PSTN stands for Public Switched Telephone Network, the global system of landline telephone infrastructure that has connected voice calls for over a century. It’s the traditional phone network: the copper wires running to your house, the switching centers that route calls between cities, and the undersea cables that carry conversations across oceans. If you’ve ever picked up a corded phone and heard a dial tone, you were using the PSTN.
How the PSTN Works
The PSTN operates on a principle called circuit switching. When you dial a number, the network creates a dedicated physical path between your phone and the phone you’re calling. That path stays open for the entire conversation, reserved exclusively for the two of you. No one else shares it until one of you hangs up. This is why traditional landline calls sound so clean and consistent: there’s no competition for bandwidth.

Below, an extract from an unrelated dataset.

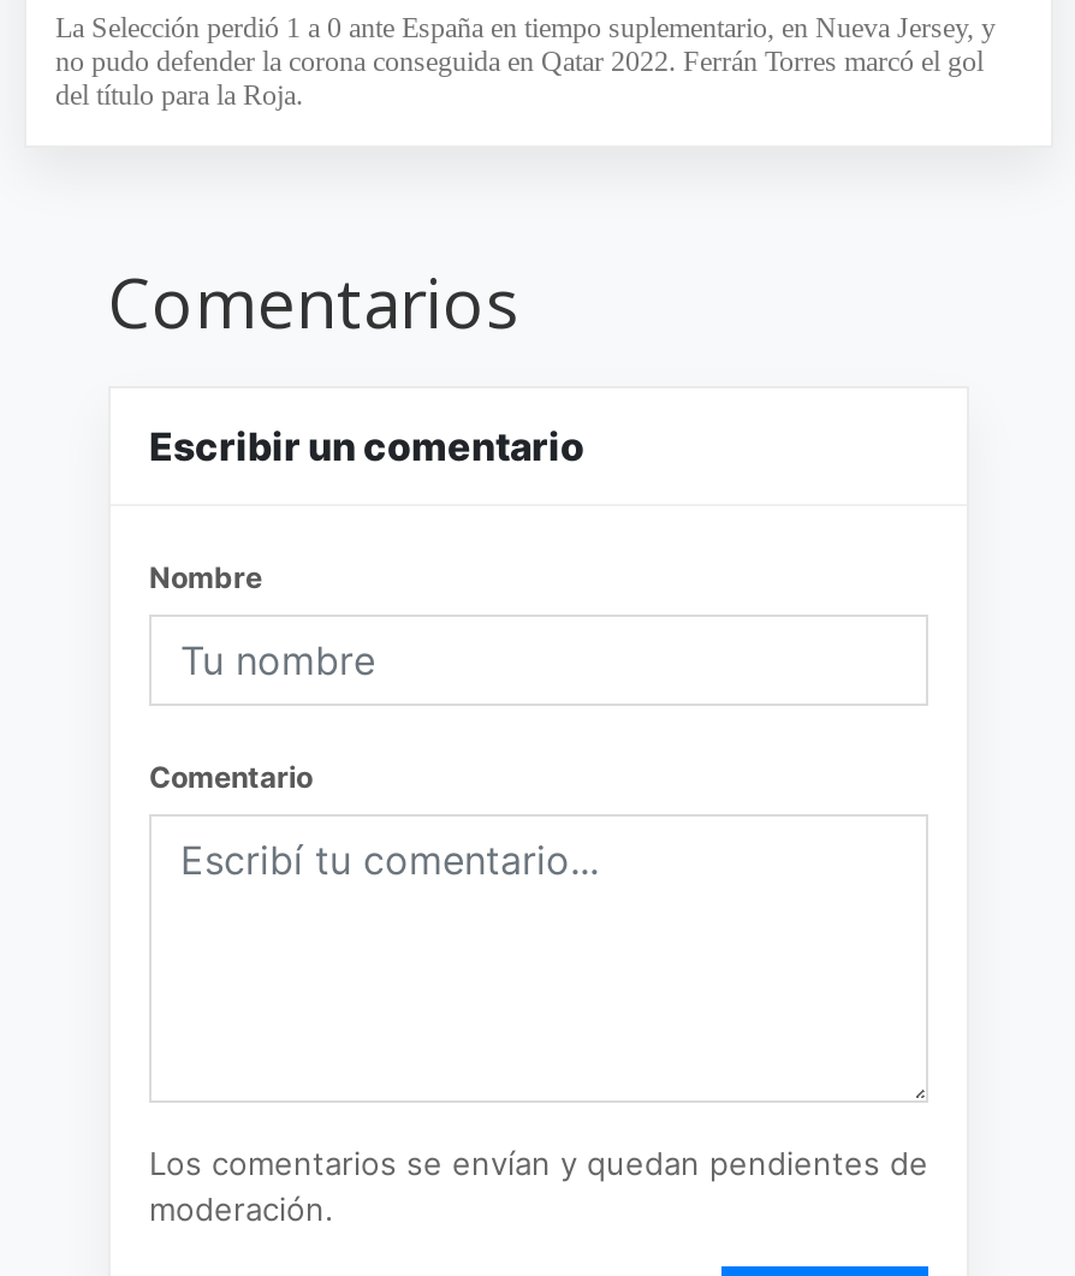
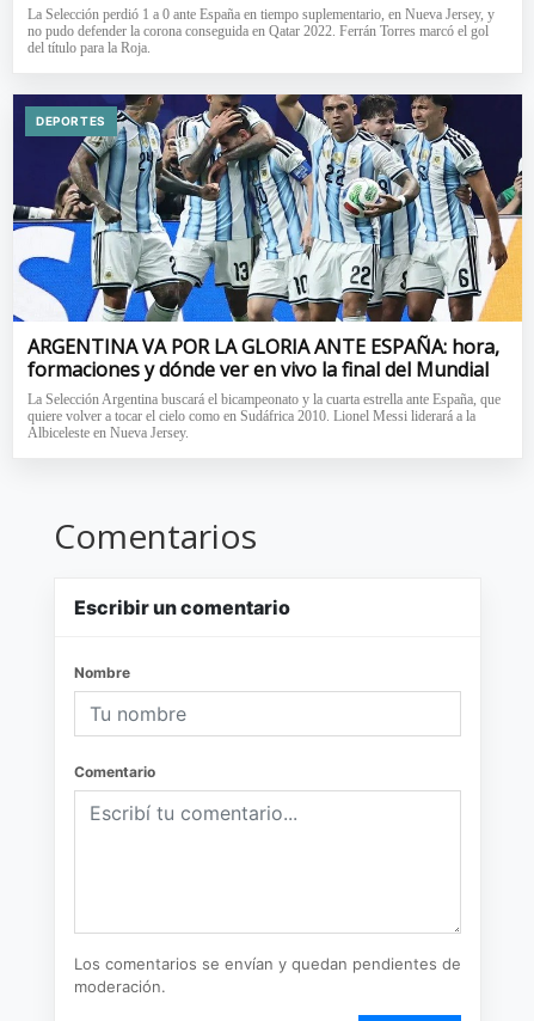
none -> [12,93,523,323] [image] | DEPORTES
none -> [27,334,501,441] ARGENTINA VA POR LA GLORIA ANTE ESPAÑA: hora, | formaciones y dónde ver en vivo la final del Mundial | La Selección Argentina buscará el bicampeonato y la cuarta estrella ante España, que | quiere volver a tocar el cielo como en Sudáfrica 2010. Lionel Messi liderará a la | Albiceleste en Nueva Jersey.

Behind the scenes, a signaling system called SS7 manages the entire process. When you dial, your local switch analyzes the digits, selects an available trunk line, and sends a setup message toward the destination. The receiving switch confirms the message arrived, and when the other person picks up, it sends an answer signal back. At that point, the voice circuit is fully live. When either party hangs up, a release message frees the trunk line so it can be used for the next call. All of this signaling happens on a separate channel from the voice data itself, which keeps the process fast and organized.
The Physical Infrastructure
The PSTN is built from layers of physical equipment, each serving a different role.

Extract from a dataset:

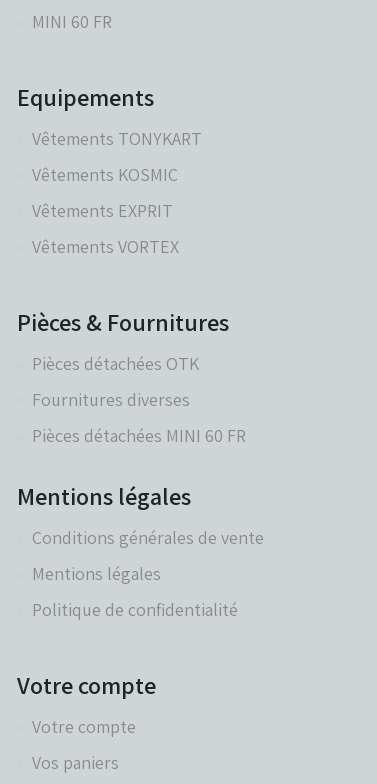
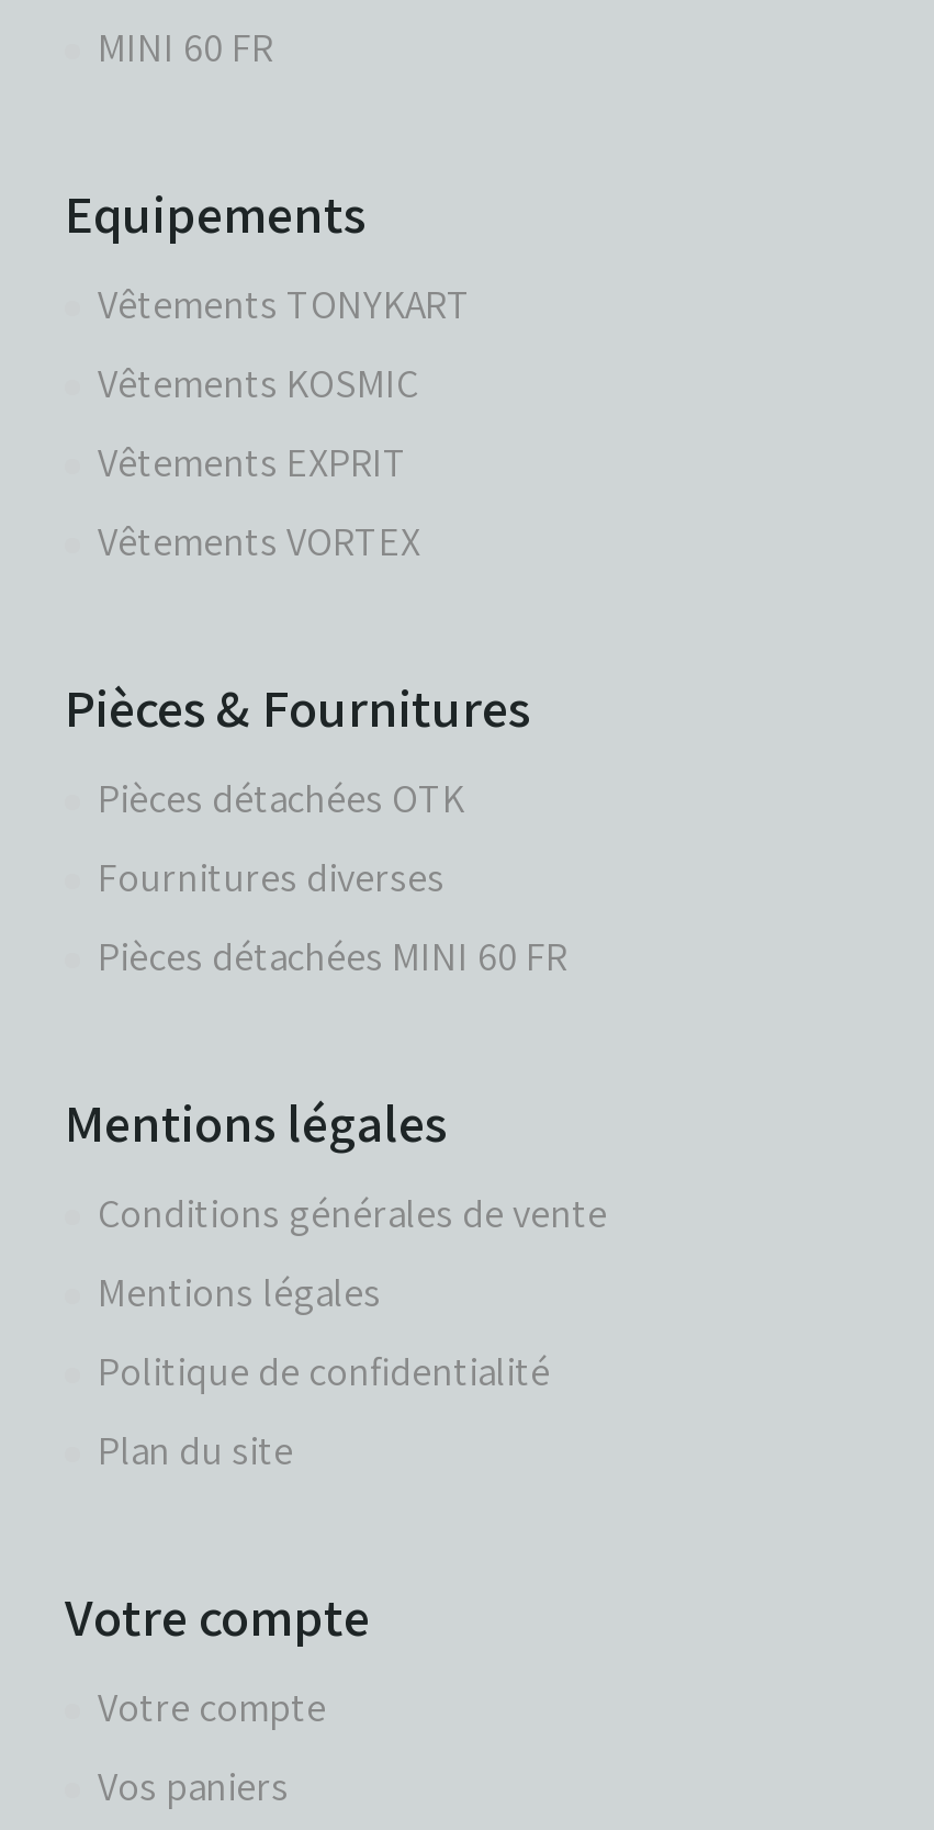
none -> [98,1424,293,1475] Plan du site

The “last mile” is the connection between your home and the nearest telephone exchange. This segment, called the local loop, still uses analog copper wire in most places. It’s the oldest and most familiar piece of the system: two thin wires running from a wall jack to a junction box outside, then along poles or underground conduits to a local switching center.
From there, the network scales up through a hierarchy of switching centers. Central offices handle calls within a local area. If a call needs to travel farther, it gets passed to a tandem switch that connects to other regions. International calls route through dedicated gateways. The hierarchy keeps local calls local and only pushes long-distance traffic up the chain when necessary, which reduces the number of long-haul connections the system needs. Between these switching centers, signals travel over fiber-optic cables, microwave transmission links, and undersea cables.
PSTN vs. VoIP
VoIP (Voice over Internet Protocol) is the technology gradually replacing the PSTN. Instead of establishing a dedicated circuit, VoIP converts your voice into small digital data packets and sends them over the internet, the same way a video stream or email travels. The packets can take different routes to reach the other end and get reassembled into audio when they arrive.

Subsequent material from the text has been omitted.